Work required: Look through the data below and extract, unchanged, the lines from the one that contains "Racy Lion 04:09:55: 2" to the one that contains "tax: 1773.20 -> 1767.78", both included.

Recorded data:
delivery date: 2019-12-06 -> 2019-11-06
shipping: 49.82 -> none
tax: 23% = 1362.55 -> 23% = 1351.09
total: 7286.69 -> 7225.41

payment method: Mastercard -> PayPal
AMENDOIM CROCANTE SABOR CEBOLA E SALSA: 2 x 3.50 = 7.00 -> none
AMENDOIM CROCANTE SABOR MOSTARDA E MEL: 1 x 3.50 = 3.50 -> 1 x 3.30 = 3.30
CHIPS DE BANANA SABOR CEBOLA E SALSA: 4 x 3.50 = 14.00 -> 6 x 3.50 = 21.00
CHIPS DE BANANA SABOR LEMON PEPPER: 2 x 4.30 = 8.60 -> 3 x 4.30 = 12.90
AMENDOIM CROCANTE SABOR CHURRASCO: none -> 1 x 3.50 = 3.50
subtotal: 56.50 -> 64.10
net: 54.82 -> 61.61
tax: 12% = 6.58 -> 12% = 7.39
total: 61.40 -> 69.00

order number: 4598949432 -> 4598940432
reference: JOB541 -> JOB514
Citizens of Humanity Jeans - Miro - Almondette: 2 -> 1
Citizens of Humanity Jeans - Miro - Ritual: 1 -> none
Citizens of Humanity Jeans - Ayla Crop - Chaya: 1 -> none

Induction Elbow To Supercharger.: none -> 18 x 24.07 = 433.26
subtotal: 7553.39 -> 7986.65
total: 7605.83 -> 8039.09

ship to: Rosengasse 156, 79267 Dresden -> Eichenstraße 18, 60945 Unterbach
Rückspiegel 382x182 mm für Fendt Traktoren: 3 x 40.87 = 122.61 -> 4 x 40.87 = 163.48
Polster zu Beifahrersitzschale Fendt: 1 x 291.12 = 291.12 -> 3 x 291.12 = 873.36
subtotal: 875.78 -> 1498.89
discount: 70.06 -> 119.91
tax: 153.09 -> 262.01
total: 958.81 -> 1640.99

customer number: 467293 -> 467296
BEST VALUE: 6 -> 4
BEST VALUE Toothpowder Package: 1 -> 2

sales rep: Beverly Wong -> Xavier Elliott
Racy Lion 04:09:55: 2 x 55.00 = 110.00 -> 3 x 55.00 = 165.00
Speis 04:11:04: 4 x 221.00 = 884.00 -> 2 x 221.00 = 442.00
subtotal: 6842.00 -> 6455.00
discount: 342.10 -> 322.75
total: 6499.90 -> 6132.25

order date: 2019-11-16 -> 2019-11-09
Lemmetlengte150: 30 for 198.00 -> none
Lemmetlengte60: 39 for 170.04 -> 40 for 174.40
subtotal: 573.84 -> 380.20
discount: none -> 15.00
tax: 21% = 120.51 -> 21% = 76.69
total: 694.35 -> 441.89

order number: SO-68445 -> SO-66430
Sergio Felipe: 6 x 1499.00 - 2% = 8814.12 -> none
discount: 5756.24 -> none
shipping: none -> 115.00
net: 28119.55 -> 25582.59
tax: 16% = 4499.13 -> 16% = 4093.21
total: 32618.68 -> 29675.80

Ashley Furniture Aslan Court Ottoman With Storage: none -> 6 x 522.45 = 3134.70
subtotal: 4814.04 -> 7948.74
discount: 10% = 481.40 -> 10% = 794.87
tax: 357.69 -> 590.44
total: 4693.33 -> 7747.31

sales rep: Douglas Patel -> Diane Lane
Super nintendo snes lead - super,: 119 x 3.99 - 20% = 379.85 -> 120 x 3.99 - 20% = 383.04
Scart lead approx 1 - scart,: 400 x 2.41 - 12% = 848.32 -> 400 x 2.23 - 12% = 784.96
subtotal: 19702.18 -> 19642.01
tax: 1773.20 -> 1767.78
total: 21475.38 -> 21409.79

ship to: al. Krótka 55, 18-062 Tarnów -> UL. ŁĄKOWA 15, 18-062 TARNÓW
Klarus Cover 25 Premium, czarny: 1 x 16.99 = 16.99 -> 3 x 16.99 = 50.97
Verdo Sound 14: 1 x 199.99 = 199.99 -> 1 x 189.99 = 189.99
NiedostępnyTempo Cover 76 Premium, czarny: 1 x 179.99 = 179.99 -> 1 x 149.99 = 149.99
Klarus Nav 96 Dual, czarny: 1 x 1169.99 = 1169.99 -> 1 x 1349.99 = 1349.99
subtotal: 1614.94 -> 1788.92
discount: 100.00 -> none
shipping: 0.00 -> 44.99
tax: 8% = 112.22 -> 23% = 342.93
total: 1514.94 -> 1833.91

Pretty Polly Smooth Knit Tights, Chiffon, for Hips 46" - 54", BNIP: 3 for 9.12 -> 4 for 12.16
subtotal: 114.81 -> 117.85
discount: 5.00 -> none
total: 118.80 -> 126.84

Answer to this problem:
Racy Lion 04:09:55: 2 x 55.00 = 110.00 -> 3 x 55.00 = 165.00
Speis 04:11:04: 4 x 221.00 = 884.00 -> 2 x 221.00 = 442.00
subtotal: 6842.00 -> 6455.00
discount: 342.10 -> 322.75
total: 6499.90 -> 6132.25

order date: 2019-11-16 -> 2019-11-09
Lemmetlengte150: 30 for 198.00 -> none
Lemmetlengte60: 39 for 170.04 -> 40 for 174.40
subtotal: 573.84 -> 380.20
discount: none -> 15.00
tax: 21% = 120.51 -> 21% = 76.69
total: 694.35 -> 441.89

order number: SO-68445 -> SO-66430
Sergio Felipe: 6 x 1499.00 - 2% = 8814.12 -> none
discount: 5756.24 -> none
shipping: none -> 115.00
net: 28119.55 -> 25582.59
tax: 16% = 4499.13 -> 16% = 4093.21
total: 32618.68 -> 29675.80

Ashley Furniture Aslan Court Ottoman With Storage: none -> 6 x 522.45 = 3134.70
subtotal: 4814.04 -> 7948.74
discount: 10% = 481.40 -> 10% = 794.87
tax: 357.69 -> 590.44
total: 4693.33 -> 7747.31

sales rep: Douglas Patel -> Diane Lane
Super nintendo snes lead - super,: 119 x 3.99 - 20% = 379.85 -> 120 x 3.99 - 20% = 383.04
Scart lead approx 1 - scart,: 400 x 2.41 - 12% = 848.32 -> 400 x 2.23 - 12% = 784.96
subtotal: 19702.18 -> 19642.01
tax: 1773.20 -> 1767.78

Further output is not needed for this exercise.